For classification, Phase 2 uses use_lse=False so that threshold candidates are ranked by the zero-order model's accuracy on the validation set. After selecting the best thresholds, fit_finetune converts the model to first-order and retrains consequents with MFs and feature gates frozen (paper §3.3).

from highfis import DGTSKClassifier, GaussianMF

input_mfs = {
    "x1": [GaussianMF(mean=0.0, sigma=1.0), GaussianMF(mean=1.0, sigma=1.0)],
    "x2": [GaussianMF(mean=-1.0, sigma=1.0), GaussianMF(mean=1.0, sigma=1.0)],
}

model = DGTSKClassifier(
    input_mfs,
    n_classes=2,
    gate_fea="gate_m",
    gate_rule="gate_m",
    use_en_frb=True,
)

# Optional: P-FRB one-hot initialisation (paper eq. 24).
# Requires that the number of training samples >= n_rules.
model.model_.init_consequents_from_labels(y_train_t)

history = model.fit_dg_phase(X_train, y_train, epochs=30, learning_rate=1e-3)

# Phase 2a: select thresholds by evaluating the zero-order model.
result = model.search_thresholds(
    X_train,
    y_train,
    zeta_lambda=[0.0, 0.25, 0.5, 0.75, 1.0],
    zeta_theta=[0.0, 0.25, 0.5],
    x_val=X_val,
    y_val=y_val,
    use_lse=False,   # evaluate zero-order quality; do not fit first-order here
    inplace=True,
)
print(result)

# Phase 2b: convert to first-order and fine-tune (MFs and λ-gates frozen).
model.fit_finetune(X_train, y_train, epochs=60, learning_rate=1e-3)

Regression

For regression, Phase 2 uses use_lse=True so that each threshold candidate is evaluated after fitting first-order consequents via least squares. The best candidate's LSE-fitted model is the final result — do not call fit_finetune, which would reset those weights.

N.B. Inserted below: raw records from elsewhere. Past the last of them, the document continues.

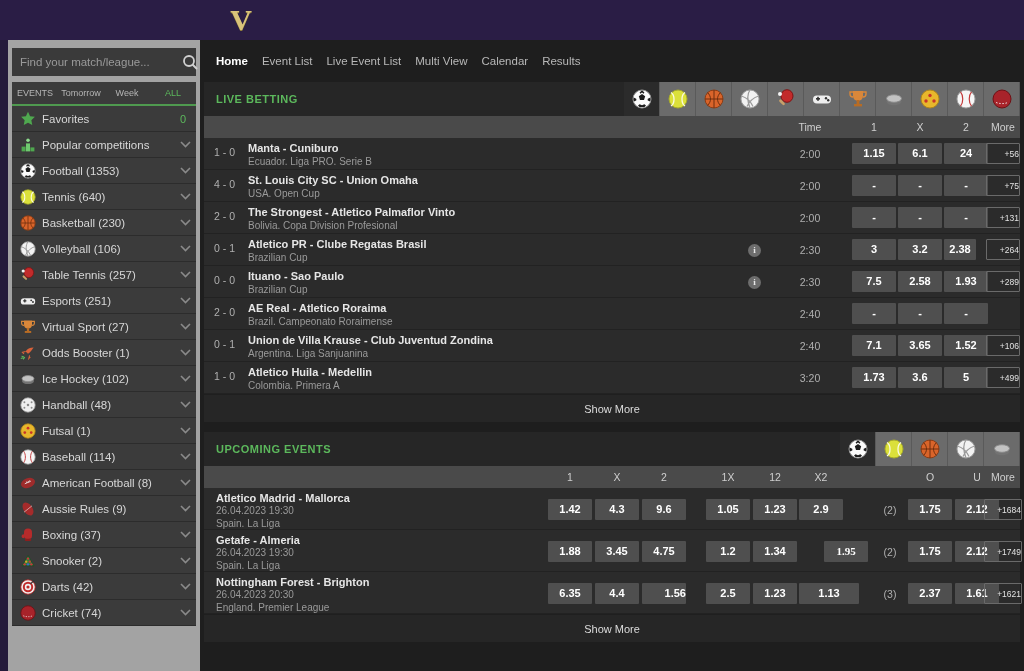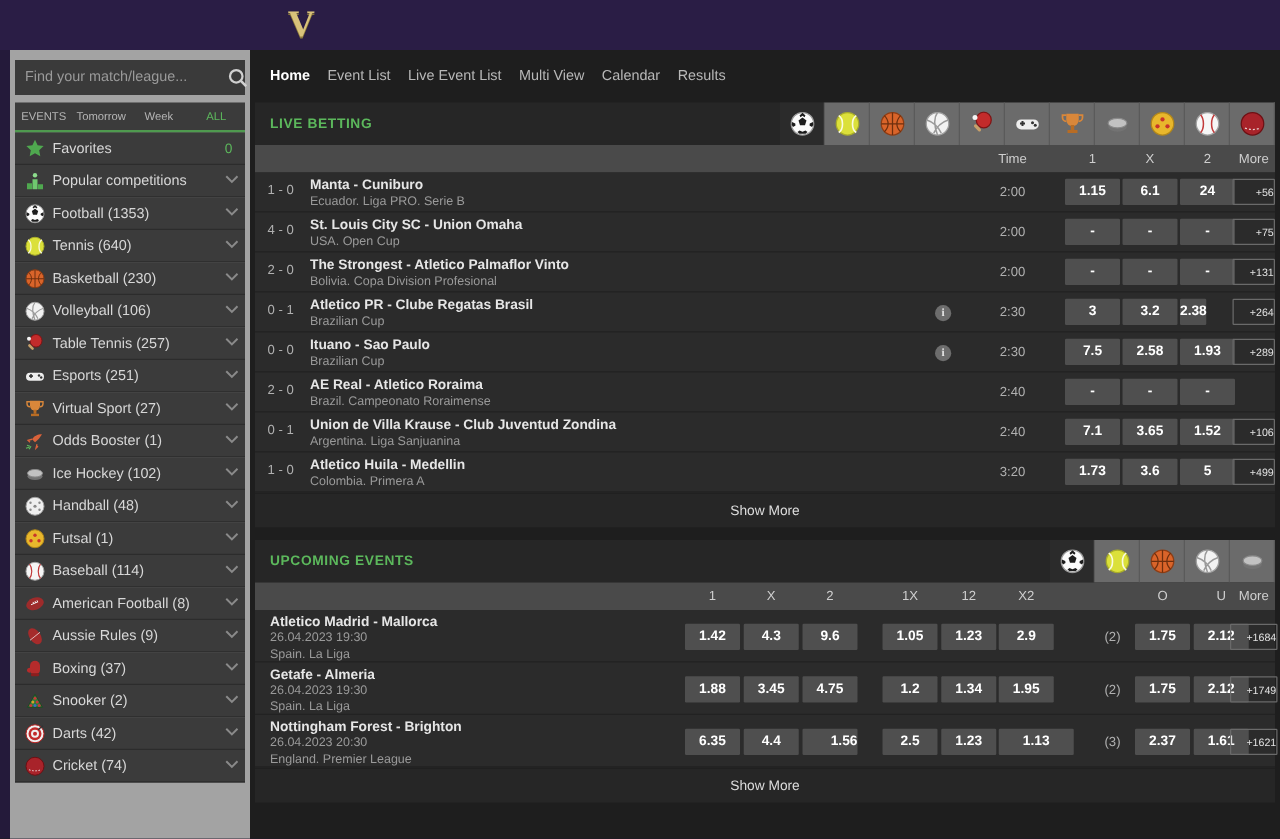--- a/index.html
+++ b/index.html
@@ -567,21 +567,21 @@
             <div class="more" style="left: 782px; width: 34px; top: 5px;">+131</div>
           </div>
           <div class="evrow">
             <div class="score">0 - 1</div>
             <div class="teams">Atletico PR - Clube Regatas Brasil</div>
             <div class="league">Brazilian Cup</div>
             <div class="infoicon" style="left: 544px; top: 10px;">i</div>
             <div class="etime" style="left: 584px; width: 44px; top: 10px;">2:30</div>
             <div class="odd" style="left: 648px; width: 44px; top: 5px;">3</div>
             <div class="odd" style="left: 694px; width: 44px; top: 5px;">3.2</div>
-            <div class="odd" style="left: 740px; width: 21px; top: 5px;">2.38</div>
+            <div class="odd" style="left: 740px; width: 32px; top: 5px;">2.38</div>
             <div class="more" style="left: 782px; width: 34px; top: 5px;">+264</div>
           </div>
           <div class="evrow">
             <div class="score">0 - 0</div>
             <div class="teams">Ituano - Sao Paulo</div>
             <div class="league">Brazilian Cup</div>
             <div class="infoicon" style="left: 544px; top: 10px;">i</div>
             <div class="etime" style="left: 584px; width: 44px; top: 10px;">2:30</div>
             <div class="odd" style="left: 648px; width: 44px; top: 5px;">7.5</div>
             <div class="odd" style="left: 694px; width: 44px; top: 5px;">2.58</div>
@@ -693,21 +693,21 @@
           </div>
           <div class="evrow tall">
             <div class="uteams">Getafe - Almeria</div>
             <div class="dtime">26.04.2023 19:30</div>
             <div class="uleague">Spain. La Liga</div>
             <div class="odd" style="left: 344px; width: 44px; top: 11px;">1.88</div>
             <div class="odd" style="left: 391px; width: 44px; top: 11px;">3.45</div>
             <div class="odd" style="left: 438px; width: 44px; top: 11px;">4.75</div>
             <div class="odd" style="left: 502px; width: 44px; top: 11px;">1.2</div>
             <div class="odd" style="left: 549px; width: 44px; top: 11px;">1.34</div>
-            <div class="odd" style="left: 595px; width: 44px; top: 11px;">1.95</div>
+            <div class="odd" style="left: 620px; width: 44px; top: 11px; font-family: Liberation Serif, serif;">1.95</div>
             <div class="paren" style="left: 664px; width: 44px; top: 16px;">(2)</div>
             <div class="odd" style="left: 704px; width: 44px; top: 11px;">1.75</div>
             <div class="odd" style="left: 751px; width: 44px; top: 11px;">2.12</div>
             <div class="more" style="left: 780px; width: 38px; top: 11px;">+1749</div>
           </div>
           <div class="evrow tall">
             <div class="uteams">Nottingham Forest - Brighton</div>
             <div class="dtime">26.04.2023 20:30</div>
             <div class="uleague">England. Premier League</div>
             <div class="odd" style="left: 344px; width: 44px; top: 11px;">6.35</div>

from highfis import DGTSKRegressor, GaussianMF

input_mfs = {
    "x1": [GaussianMF(mean=0.0, sigma=1.0), GaussianMF(mean=1.0, sigma=1.0)],
    "x2": [GaussianMF(mean=-1.0, sigma=1.0), GaussianMF(mean=1.0, sigma=1.0)],
}

model = DGTSKRegressor(
    input_mfs,
    gate_fea="gate_m",
    gate_rule="gate_m",
    use_en_frb=True,
)

history = model.fit_dg_phase(X_train, y_train, epochs=60, learning_rate=1e-3)

# Phase 2: select thresholds and fit first-order consequents via LSE in one step.
result = model.search_thresholds(
    X_train,
    y_train,
    zeta_lambda=[0.0, 0.25, 0.5, 0.75, 1.0],
    zeta_theta=[0.0, 0.25, 0.5],
    x_val=X_val,
    y_val=y_val,
    use_lse=True,    # fit first-order via LSE; this IS the final model
    inplace=True,
)
print(result)
# No fit_finetune here — LSE consequents are already optimal.